# Lets start to interact with workbench, please note there is NO specific client to workbench,
# Just use the ZeroRPC Python, Node.js, or CLI interfaces.
import zerorpc
c = zerorpc.Client()
c.connect("tcp://127.0.0.1:4242")

# I forgot what stuff I can do with workbench
print c.help()

print c.help_basic()

# STEP 1:
# Okay get the list of commands from workbench
print c.help_commands()

# STEP 2:
# Lets gets the infomation on a specific command 'store_sample'
print c.help_command('store_sample')

# STEP 3:
# Now lets get infomation about the dynamically loaded workers (your site may have many more!)
# Next to each worker name is the list of dependences that worker has declared
print c.help_workers()

# STEP 4:
# Lets gets the infomation about the meta worker
print c.help_worker('meta')

# STEP 5:
# Okay when we load up a file, we get the md5 back
filename = '../data/pe/bad/0cb9aa6fb9c4aa3afad7a303e21ac0f3'
with open(filename,'rb') as f:
    my_md5 = c.store_sample(f.read(), filename, 'exe')
print my_md5

# STEP 6:
# Run a worker on my sample
output = c.work_request('meta', my_md5)
output

# Lets see what view_pe does
print c.help_worker('view_pe')

# Okay lets give it a try
c.work_request('view_pe', my_md5)

# Okay, that worker needed the output of pe_features and pe_indicators
# so what happened? The worker has a dependency list and workbench
# recursively satisfies that dependency list.. this is powerful because
# when we're interested in one particular analysis we just want to get
# the darn thing without having to worry about a bunch of details

# Well lets do this for a bunch of files!
import os
file_list = [os.path.join('../data/pe/bad', child) for child in os.listdir('../data/pe/bad')]
working_set = []
for filename in file_list:
    with open(filename,'rb') as f:
        md5 = c.store_sample(f.read(), filename, 'exe')
        results = c.work_request('pe_classifier', md5)
        working_set.append(md5)
        print 'Results: %s' % (results)

# We just ran the classifer on 50 files and you'll note that we ONLY got back the
# information we ask for. On a large amount of files (100k or greater) if you don't
# have a granular system, something this easy WILL NOT BE POSSIBLE! (dramatic enough?)

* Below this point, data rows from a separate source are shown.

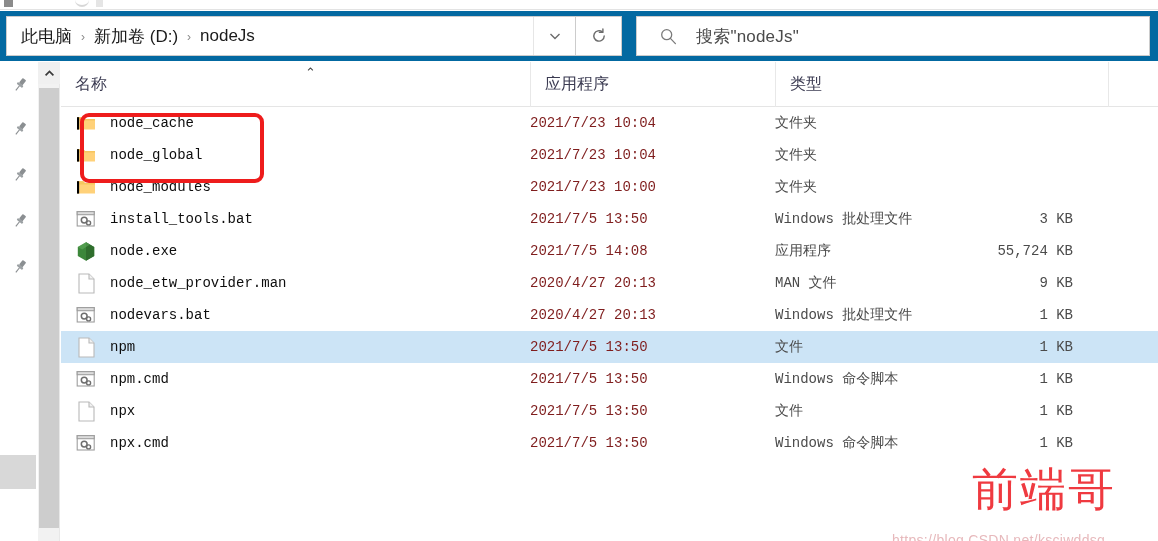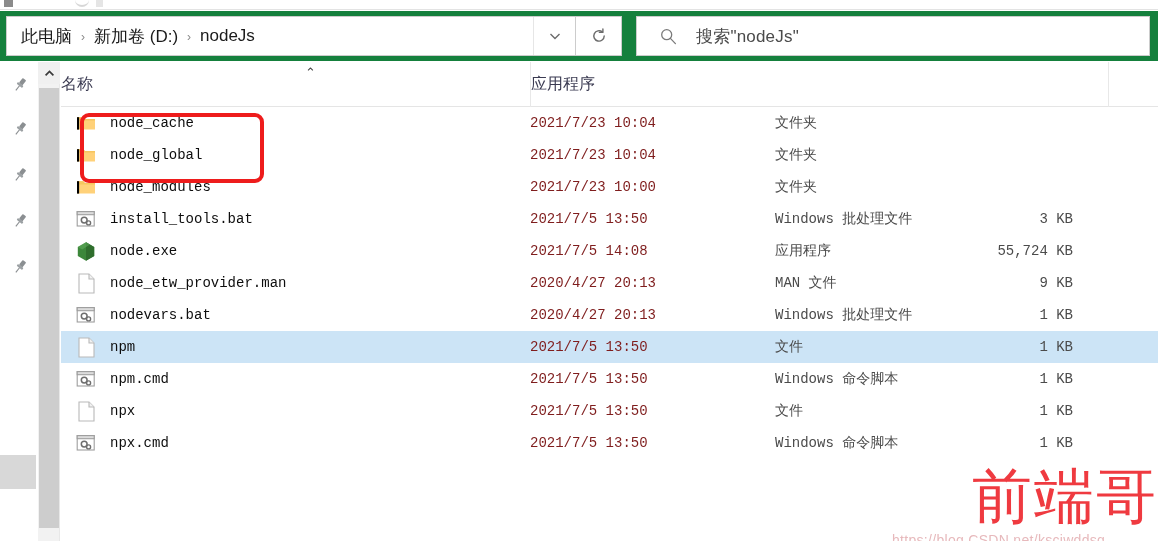"此电脑" .addr-row { background: #15803d -> #0369a1 }
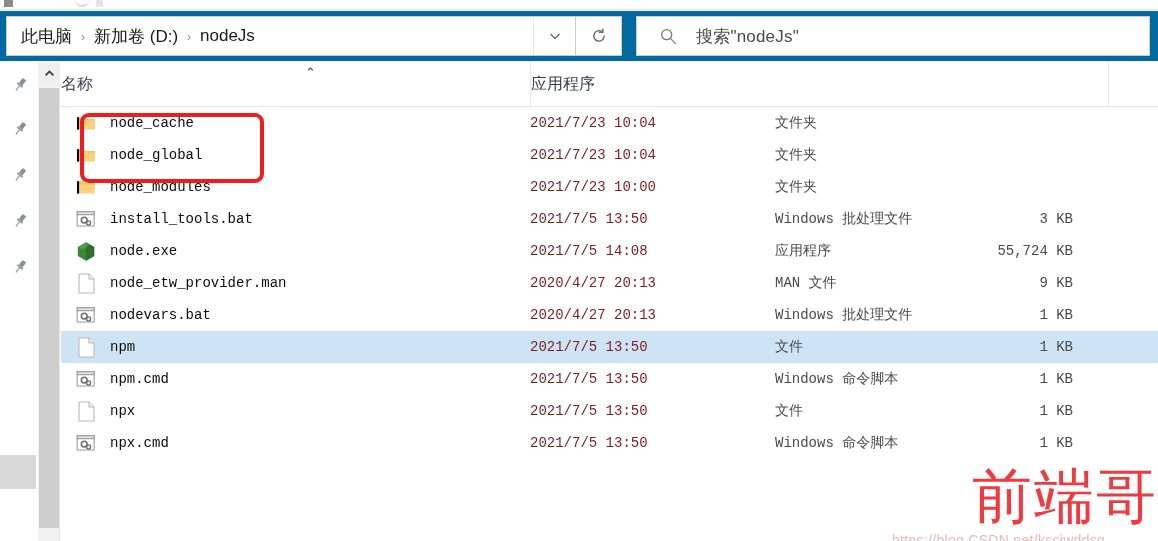"名称" .col-h { padding-left: none -> 14px }
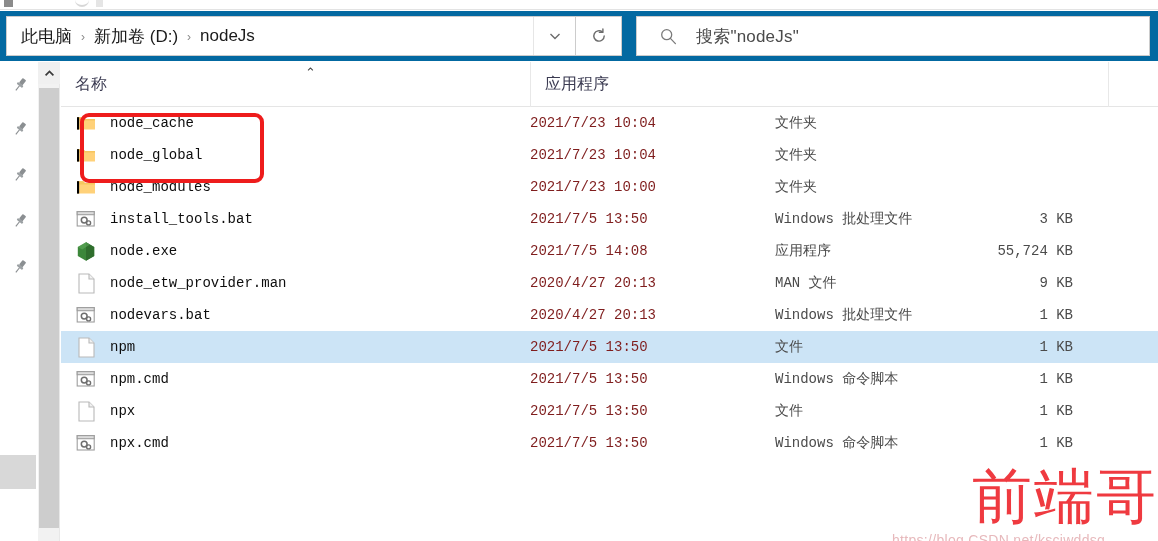"类型" div.col-h { html: none -> <div> <span>类型</span> </div> }
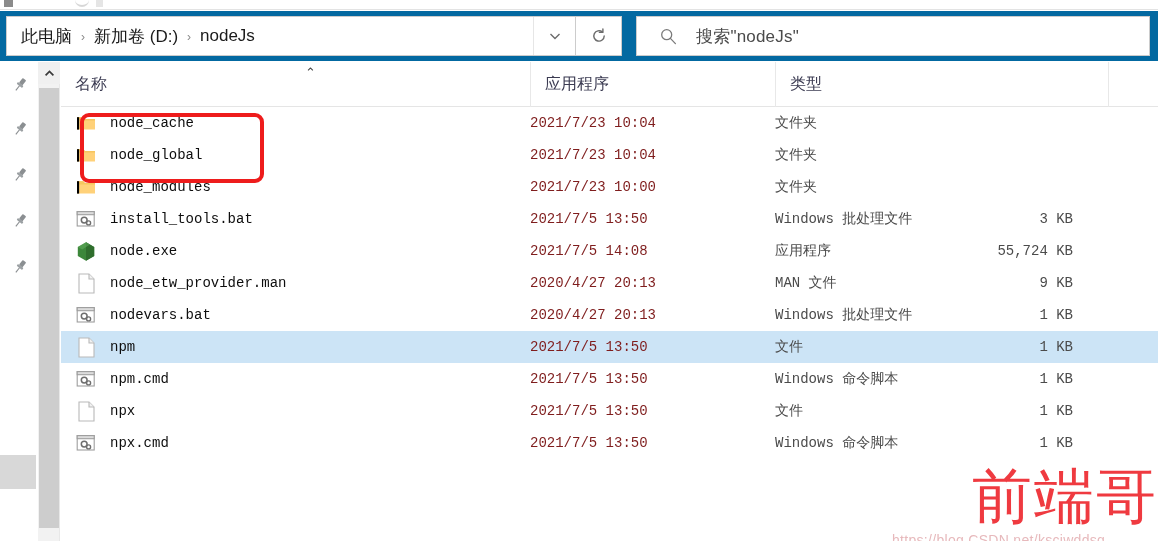"前端哥" .wm-cn { font-size: 60px -> 46px }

# So lets look at the features going into the classifier (btw the classifier is currently a TOY EXAMPLE)
c.work_request('pe_features', md5)

c.work_request('pe_indicators', md5)

# Another example.. I want to look at strings for different types of files (not just pe_files)
# So we can load up a few pdfs (the pe's are already in the datastore)
file_list = [os.path.join('../data/pdf/bad', child) for child in os.listdir('../data/pdf/bad')]
for filename in file_list:
    with open(filename,'rb') as f:
        md5 = c.store_sample(f.read(), filename, 'pdf')
        working_set.append(md5)

# Now we rip the strings worker on them all
for md5 in working_set:
    result = c.work_request('strings', md5)
    print 'results: %s' % (result['strings']['string_list'][:5]) # strings output is large so just showing the first 5

# This just grabs all the file_paths recursively
def tag_type(path):
    types = ['bro','json','log','pcap','pdf','exe','swf','zip']
    for try_type in types:
        if try_type in os.path.dirname(path):
            return try_type

file_list = []
for p,d,f_list in os.walk('../data'):
    file_list += [os.path.join(p, f) for f in f_list]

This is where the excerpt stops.